Question

If ${{z}_{1}}$ and ${{z}_{2}}$ are two complex numbers such that ${{\left| {{z}_{1}}+{{z}_{2}} \right|}^{2}}={{\left| {{z}_{1}} \right|}^{2}}+{{\left| {{z}_{2}} \right|}^{2}}$, then:
(a) ${{z}_{1}}\overline{{{z}_{2}}}$ is purely imaginary.
(b) $\dfrac{{{z}_{1}}}{{{z}_{2}}}$ is purely imaginary.
(c) ${{z}_{1}}\overline{{{z}_{2}}}+\overline{{{z}_{1}}}{{z}_{2}}=0$
(d) $O,{{z}_{1}},{{z}_{2}}$ are vertices of a right angle triangle.

Answer 1

Assume ${{z}_{1}}={{x}_{1}}+i{{y}_{1}}$ and ${{z}_{2}}={{x}_{2}}+i{{y}_{2}}$ as the two complex numbers where ${{x}_{1}},{{y}_{1}}$ are the real, imaginary part if ${{z}_{1}}$ respectively and ${{x}_{2}},{{y}_{2}}$ are the real and imaginary part of ${{z}_{2}}$ respectively.

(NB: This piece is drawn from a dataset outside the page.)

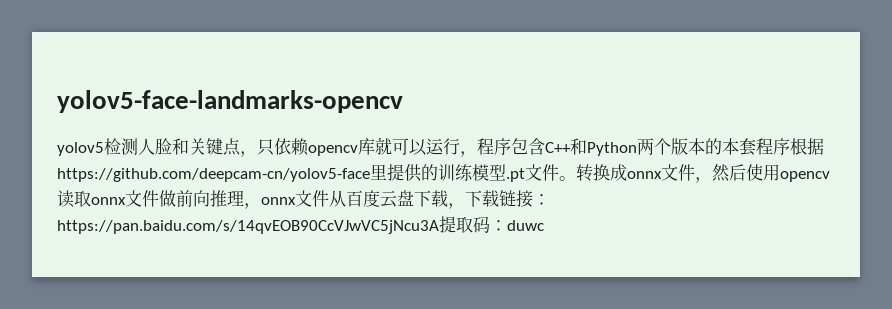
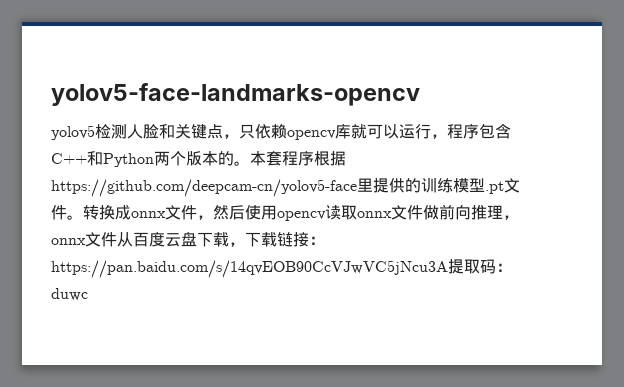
(722, 146) none -> [234,161,250,166] 。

Now, write their conjugates as $\overline{{{z}_{1}}}={{x}_{1}}-i{{y}_{1}}$ and $\overline{{{z}_{2}}}={{x}_{2}}-i{{y}_{2}}$. Using the relation given between the modulus of these complex numbers form a relation between ${{x}_{1}},{{y}_{1}},{{x}_{2}},{{y}_{2}}$. Use the formula ${{\left| z \right|}^{2}}={{x}^{2}}+{{y}^{2}}$. Now, check each option one by one. For option (a) take the product ${{z}_{1}}\overline{{{z}_{2}}}$ and see if their real part is 0. For option (b) use the result obtained in (a). For option (c) solve the L.H.S and see if it is equal to 0 in the R.H.S. for option (d) use the result obtained in option (b) to prove that $\arg \left( {{z}_{1}} \right)-\arg \left( {{z}_{2}} \right)=\dfrac{\pi }{2}$ by using the formulas $arg\left( \dfrac{{{z}_{1}}}{{{z}_{2}}} \right)=\arg \left( {{z}_{1}} \right)-\arg \left( {{z}_{2}} \right)$ and $\arg \left( z \right)={{\tan }^{-1}}\left( \dfrac{\operatorname{Im}\left( z \right)}{\operatorname{Re}\left( z \right)} \right)$.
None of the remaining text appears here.